Towards Data-Driven Metrics for Social Robot Navigation Benchmarking
Pilar Bachiller-Burgos, Ulysses Bernardet, Luis V. Calderita, Pranup Chhetri, Anthony Francis, Noriaki Hirose, Noé Pérez, Dhruv Shah, Phani T. Singamaneni, Xuesu Xiao, Luis J. Manso
TL;DR
This work addresses the absence of standardized, human-aligned benchmarks for social robot navigation by proposing All-encompassing Learned Trajectory-wise (ALT) metrics learned from full-trajectory human ratings. It provides a dataset specification, open-source tooling, and a proof-of-concept ALT metric trained on 4427 trajectories (real and simulated) with 4402 high-quality ratings, achieving a test MSE of $0.0457$ and MAE of $0.160$, and showing stronger correlation with human judgments than analytic metrics.

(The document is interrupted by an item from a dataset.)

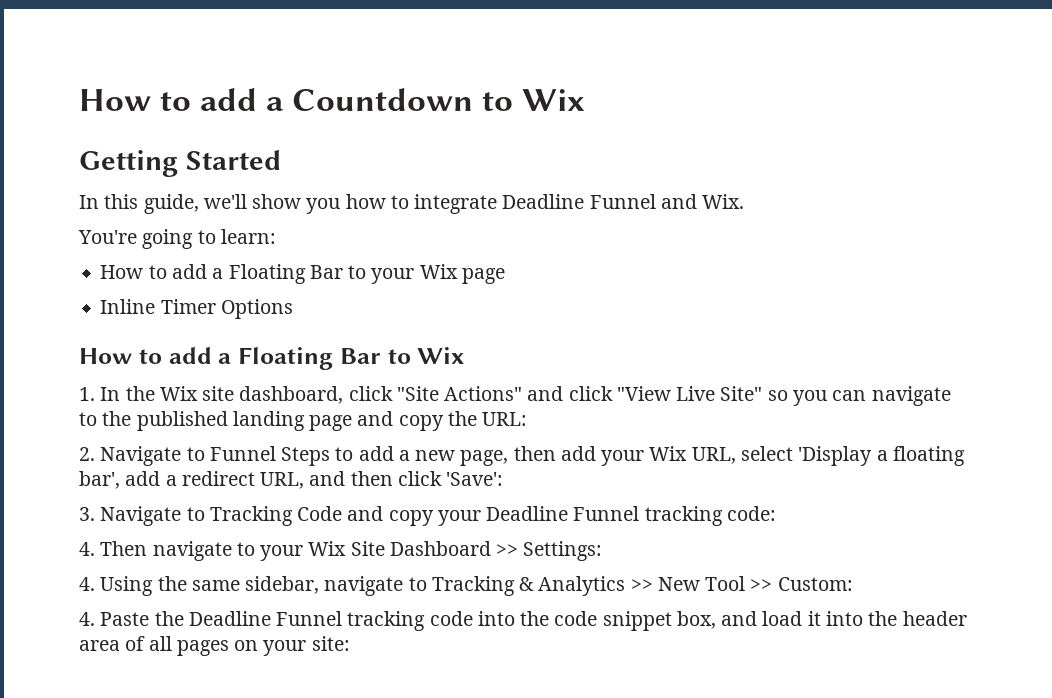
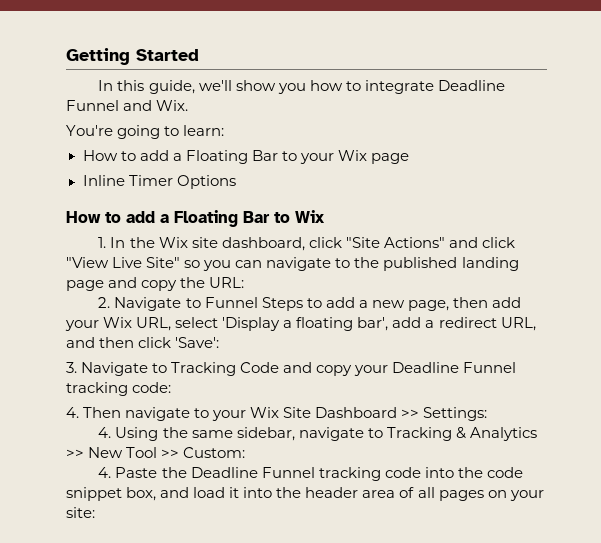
[79,88,586,111] How to add a Countdown to Wix // -> (66, 56) none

The approach encodes trajectories as sequences of enriched features plus LLM-derived context embeddings and uses a GRU-based model to predict trajectory scores, enabling policy optimization and benchmarking. Qualitative analyses demonstrate that the metric captures context- and task-dependent trade-offs between speed, proxemics, and safety, pointing to scalable future work to broaden dataset coverage and refine architectures for domain-specific navigation reasoning.
Abstract
This paper presents a joint effort towards the development of a data-driven Social Robot Navigation metric to facilitate benchmarking and policy optimization for ground robots. We compiled a dataset with 4427 trajectories -- 182 real and 4245 simulated -- and presented it to human raters, yielding a total of 4402 rated trajectories after data quality assurance. Notably, we provide the first all-encompassing learned social robot navigation metric, along qualitative and quantitative results, including the test loss achieved, a comparison against hand-crafted metrics, and an ablation study. All data, software, and model weights are publicly available.